In this new decade that has begun with COVID-19, customer and employee interactions are more remote, mobile, virtual and distributed–and there is no going back.
The “experience economy” was first described in a 1998 article in the Harvard Business Review by two professors, Pine and Gilmore. Their position is that businesses over the past centuries have evolved from agrarian to industrial to services to experience economies. The experience economy is what we are in the midst of now and it continues to change rapidly, driven by generational, economic, cultural and societal change. Today, their book, “Experience Economy,” is in its third edition, but the need to focus on digital experience is more important than ever. Digital has become the common currency in the terms of how transactions and interactions are experienced.

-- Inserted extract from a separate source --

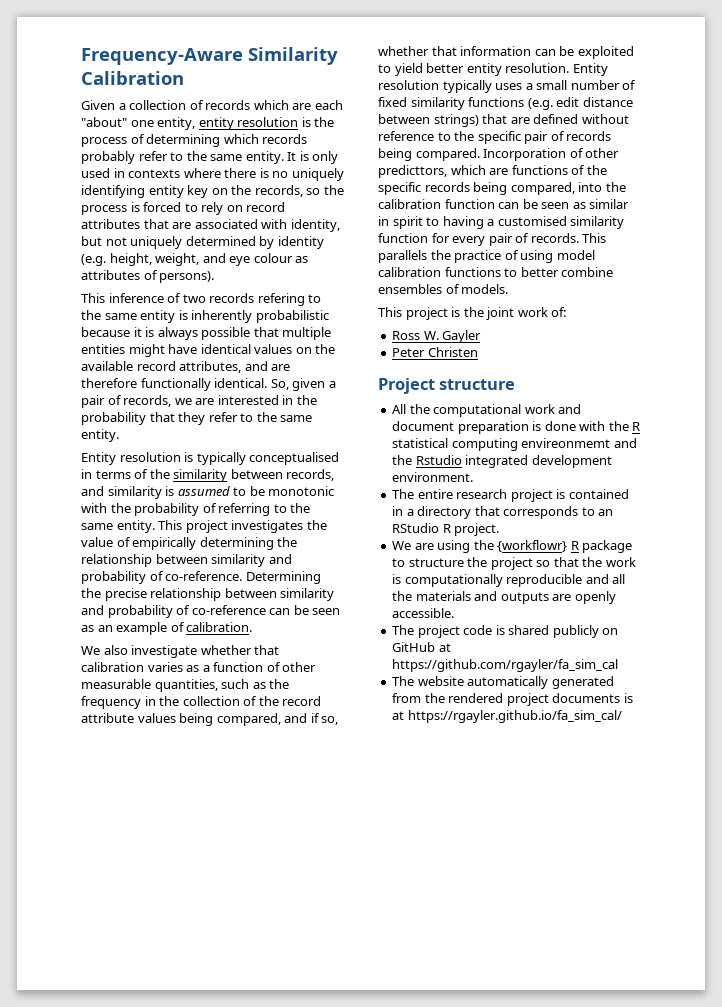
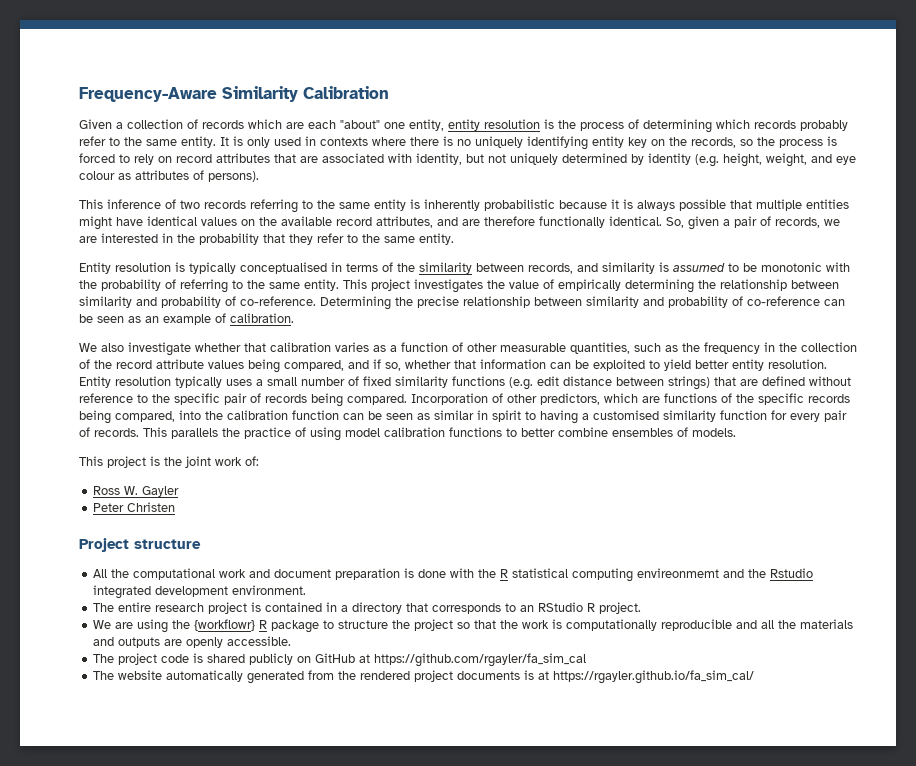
[257,293,305,306] refering -> [250,199,298,213] referring
[378,165,447,178] predicttors, -> [540,393,600,405] predictors,

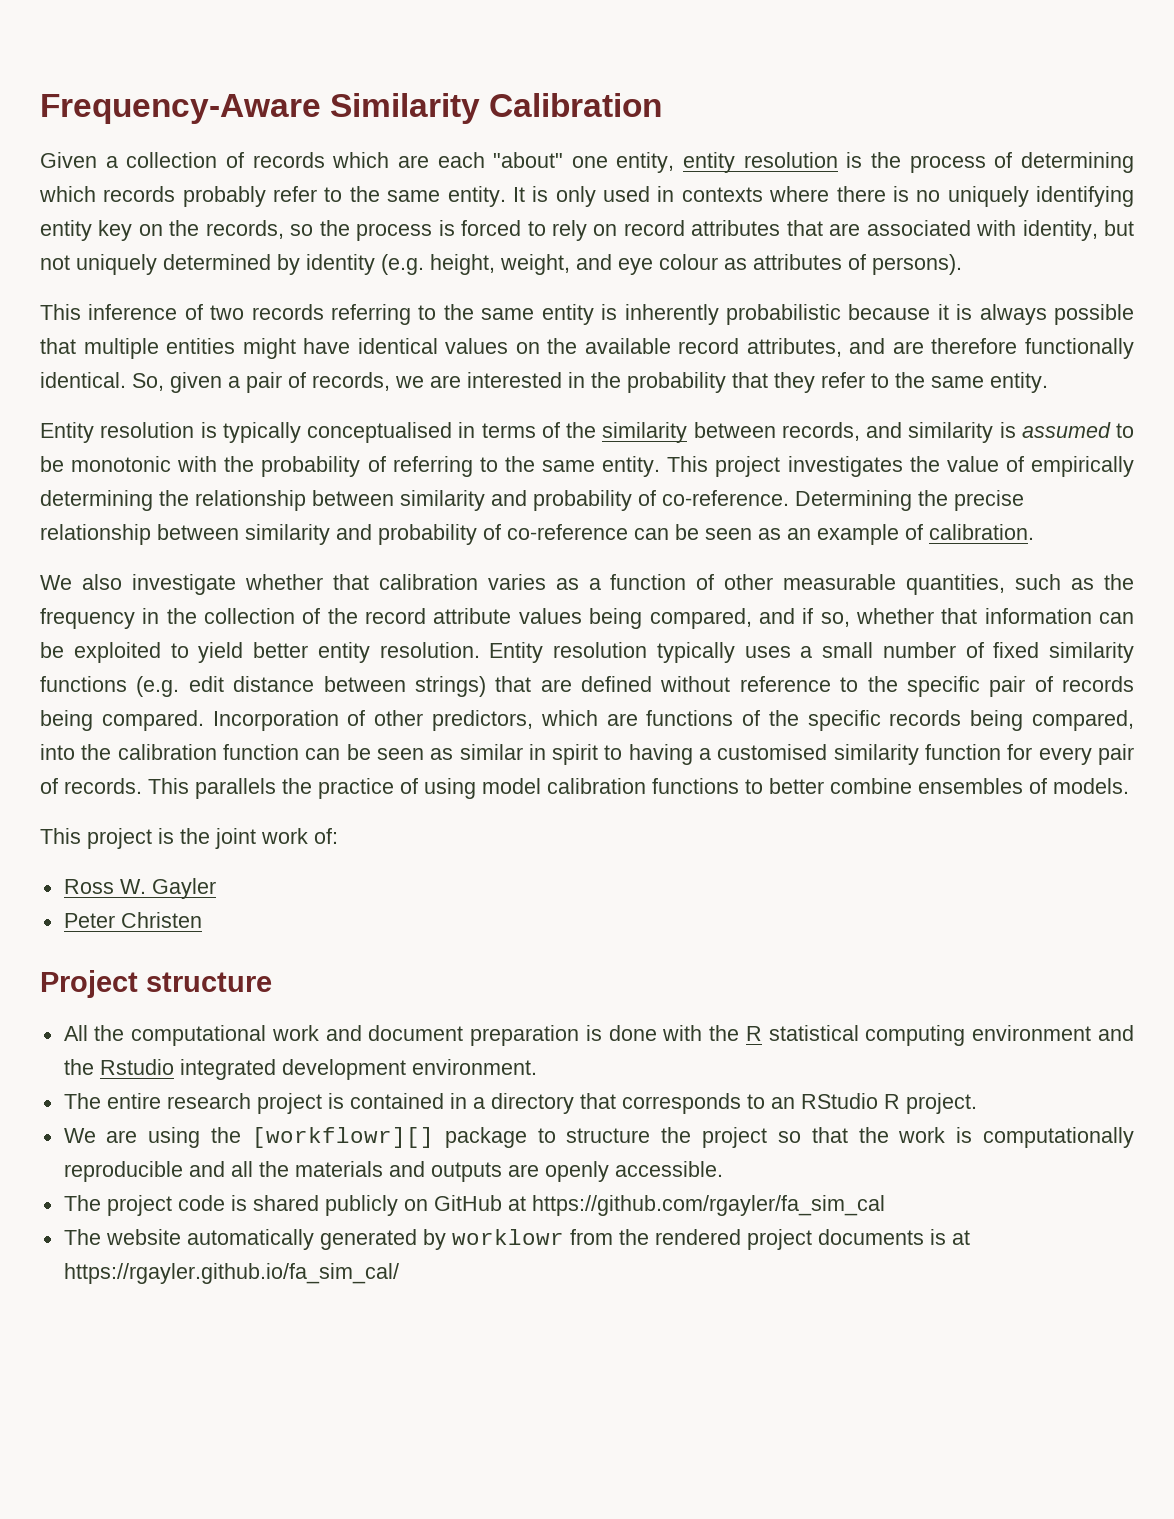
[637,568,720,578] envireonmemt -> [972,1025,1092,1041] environment
[194,619,268,631] {workflowr} R -> [251,1127,434,1148] [workflowr][]
(305, 677) none -> [422,1229,564,1250] by worklowr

In the experience economy, the memories, emotions and feelings that customers take away are ultimately what matters most. Products and services become commoditized over time; they are copied by competitors and lose their differentiation and value. The shift toward digital business can be seen as largely being about creating new business models and innovations that allow companies to alter their products and services through information and digital technologies. Not only must digital be a building block of CX (customer experience), it must also be foundational to your EX (employee experience).
In this digital experience economy, in order for companies to earn their share of the positive feelings, emotions and memories, they need to compete for attention and time. Attention and time are precious because we, as customers and employees and users of technology, only have so much time in the day and we can only give so much attention at any given moment. Any wasted motion or non-value-added feature unnecessarily steals the user’s attention and consumes their time. This is why it is incredibly important to design and deliver great experiences by mastering UX (user experience) and MX (multiexperience) principles.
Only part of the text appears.